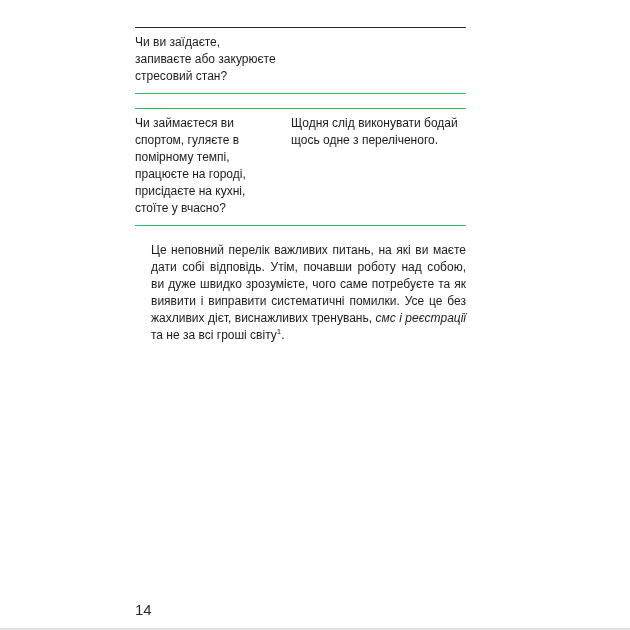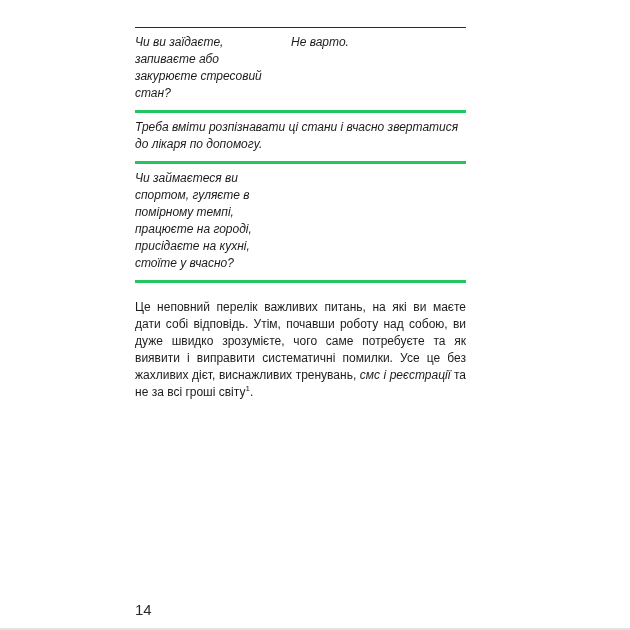"Чи ви заїдаєте, запиваєте або" .qa-row { border-bottom: 3px solid #22c55e -> 1px solid #22c55e; font-style: italic -> none }
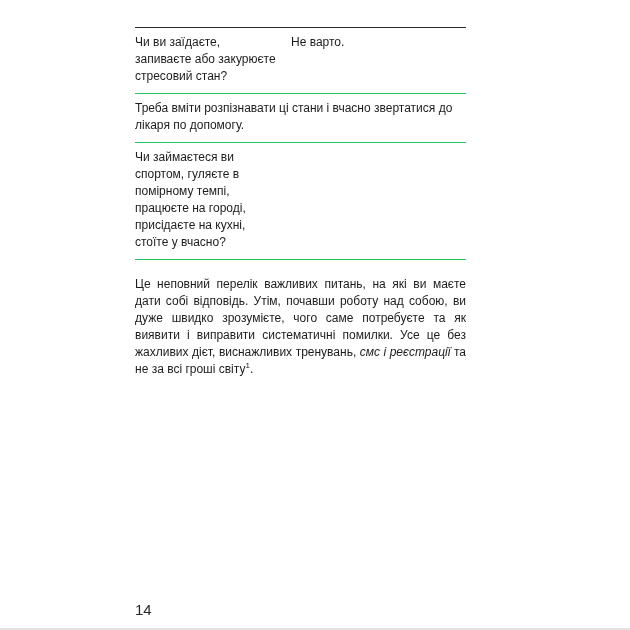"Не варто." div.qa-answer { html: <div>Не варто.</div> -> none }
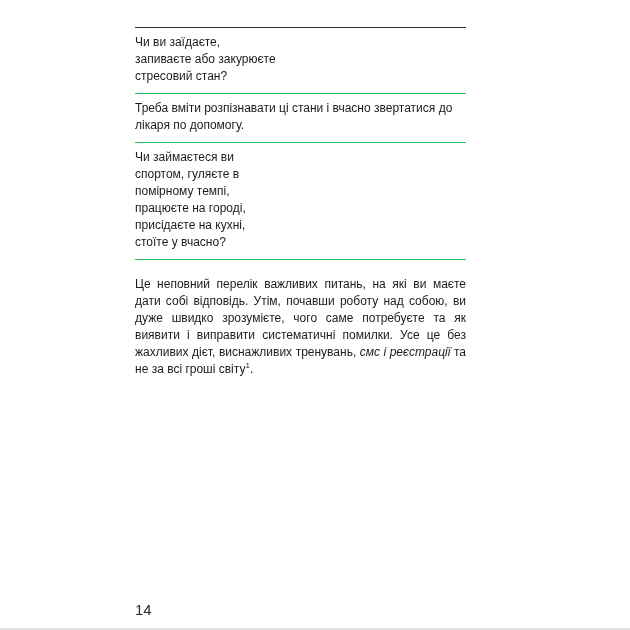"Треба вміти розпізнавати ці стани" div.qa-answer { html: <div>Треба вміти розпізнавати ці стани і вчасно звертатися до лікаря по допомогу.</div> -> none }
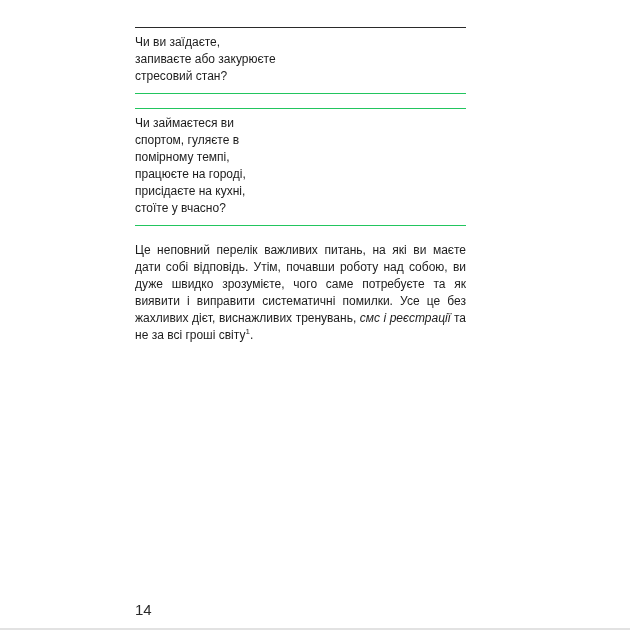"Щодня слід виконувати бодай щось" div.qa-answer { html: none -> <div>Щодня слід виконувати бодай щось одне з переліченого.</div> }
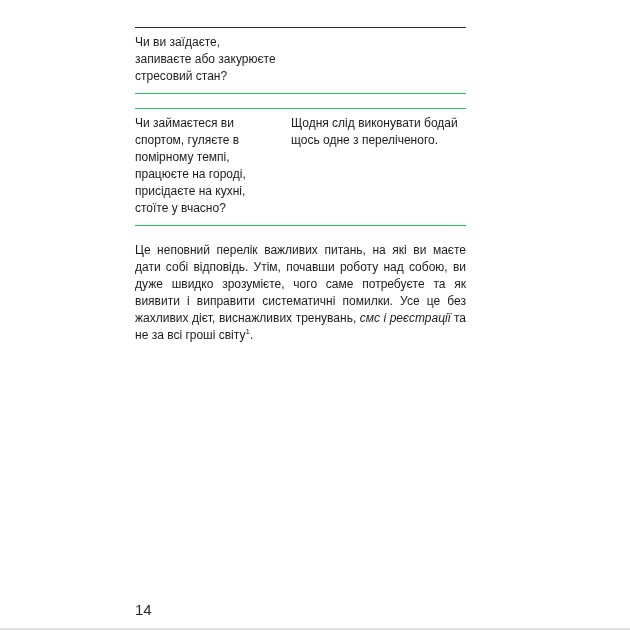"Це неповний перелік важливих питань," .body-paragraph { margin: 16px 0 0 0 -> 16px 0 0 16px }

* **TASK REQUIREMENTS**
Return only the lines running from the top of the data to the line that holds "html: <div>Не варто.</div>". Include both of those lines, but skip the pictures.

* **EXERCISE OUTPUT**
"Чи ви заїдаєте, запиваєте або" .qa-row { border-bottom: 3px solid #22c55e -> 1px solid #22c55e; font-style: italic -> none }
"Не варто." div.qa-answer { html: <div>Не варто.</div> -> none }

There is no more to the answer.